Chemotype-dependent metabolic response to methyl jasmonate elicitation in Artemisia annua.

Considerable difference in artemisinin and its direct precursors, artemisinic acid and dihydroartemisinic acid, was detected between two chemotypes within the species Artemisia annua (A. annua). These two chemotypes showed differential metabolic response to methyl jasmonate (MeJA) elicitation. Exogenous application of MeJA resulted in an accumulation of dihydroartemisinic acid and artemisinin in Type I plants. In Type II plants, however, artemisinic acid and artemisinin level decreased dramatically under MeJA elicitation. Squalene and other sesquiterpenes, (e.g., caryophyllene, germacrene D), were stimulated by MeJA in both chemotypes. The effect of MeJA elicitation was also studied at the transcription level. Real time RT-PCR analysis showed a coordinated activation of most artemisinin pathway genes by MeJA in Type I plants. The lack of change in cytochrome P450 reductase (CPR) transcript in Type I plants indicates that the rate-limiting enzymes in artemisinin biosynthesis have yet to be identified.

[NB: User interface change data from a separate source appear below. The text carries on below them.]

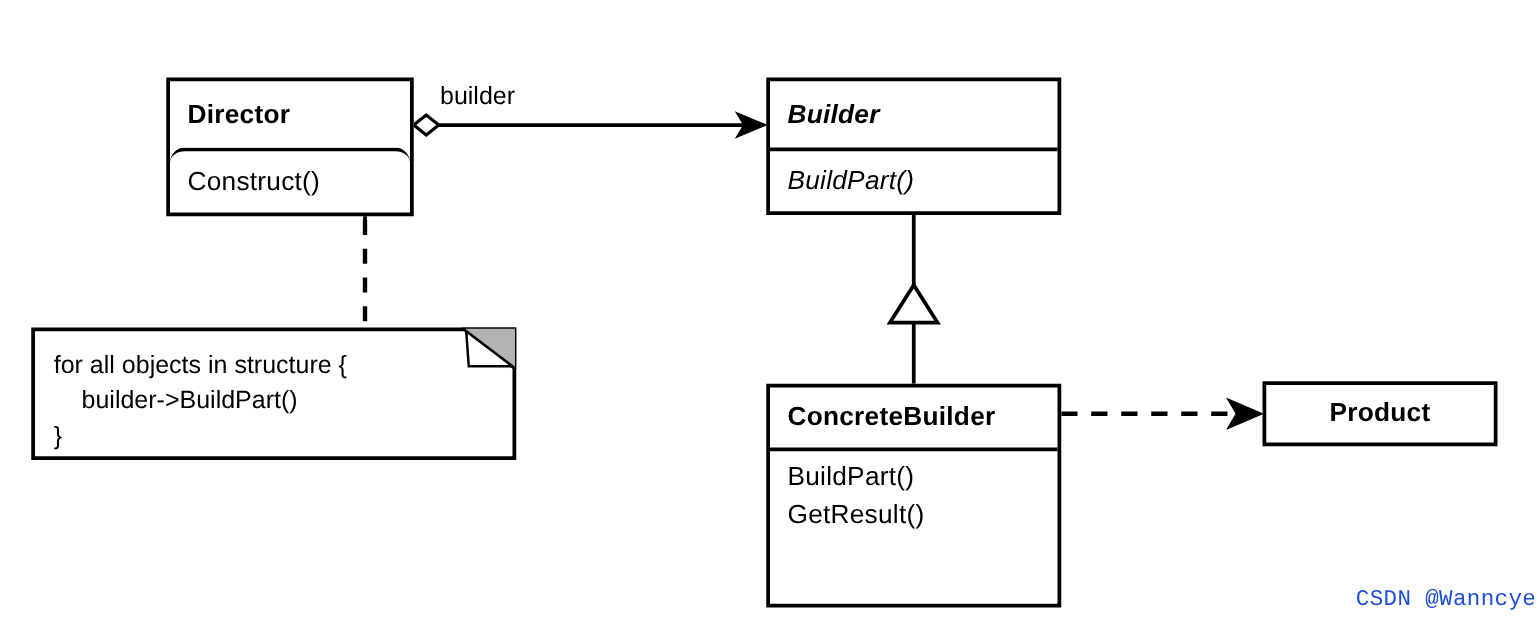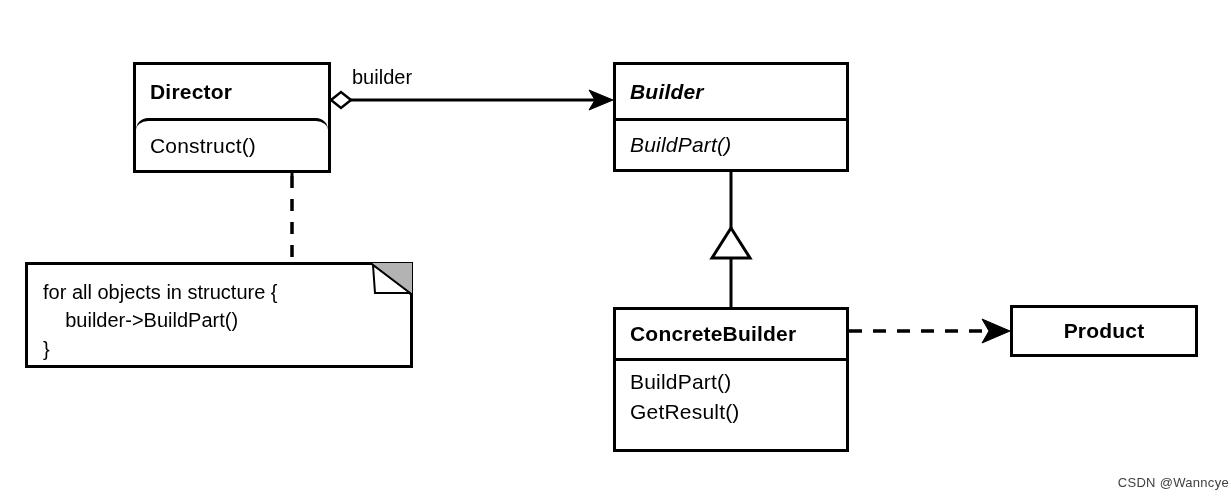--- a/index.html
+++ b/index.html
@@ -174,7 +174,7 @@
     </div>
   </div>
 
-  <div class="uml-box" id="box-concrete-builder" style="left:613px; top:307px; width:236px; height:145px;">
+  <div class="uml-box" id="box-concrete-builder" style="left:613px; top:307px; width:236px; height:179px;">
     <div class="uml-compartment pad-left" style="height:48px;">
       <span class="cls-title">ConcreteBuilder</span>
     </div>

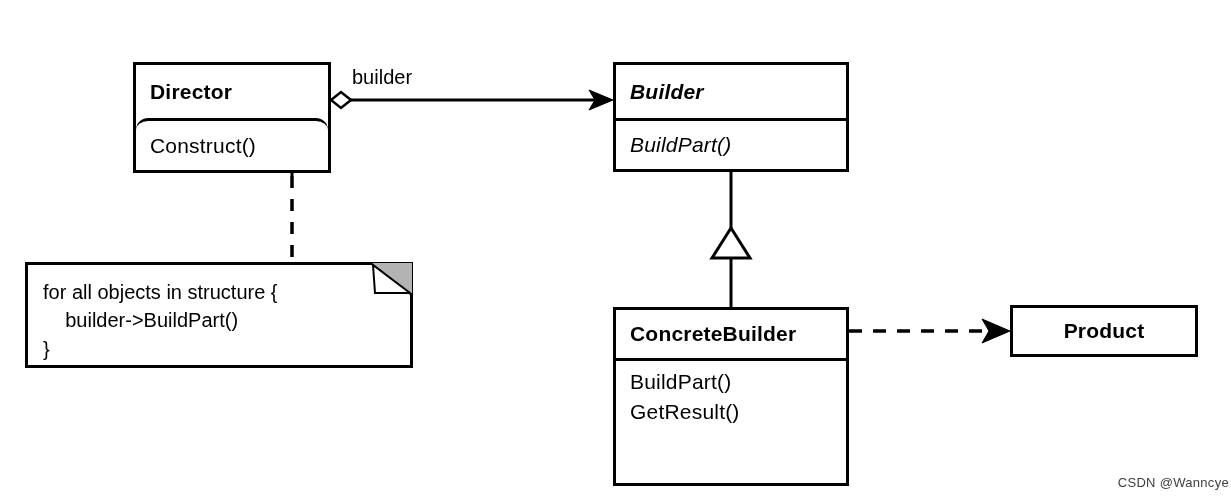--- a/index.html
+++ b/index.html
@@ -111,10 +111,11 @@
     position: absolute;
     right: 18px;
     bottom: 10px;
-    font-size: 13px;
-    color: #404040;
+    font-size: 18px;
+    color: #1d4ed8;
     letter-spacing: 0.3px;
     user-select: none;
+    font-family: Liberation Mono, monospace;
   }
   svg.overlay {
     position: absolute;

Other chemotype-specific electron donor proteins likely exist in A. annua to meet the demand for P450-mediated reactions in MeJA-mediated cellular processes. In Type II plants, mRNA expression patterns of most pathway genes were consistent with the reduced artemisinin level. Intriguingly, the mRNA transcript of aldehyde dehydrogenase1 (ADHL1), an enzyme which catalyzes the oxidation of artemisinic and dihydroartemisinic aldehydes, was upregulated by MeJA. The differential metabolic response to MeJA suggests a chemotype-dependent metabolic flux control towards artemisinin and sterol production in the species A. annua.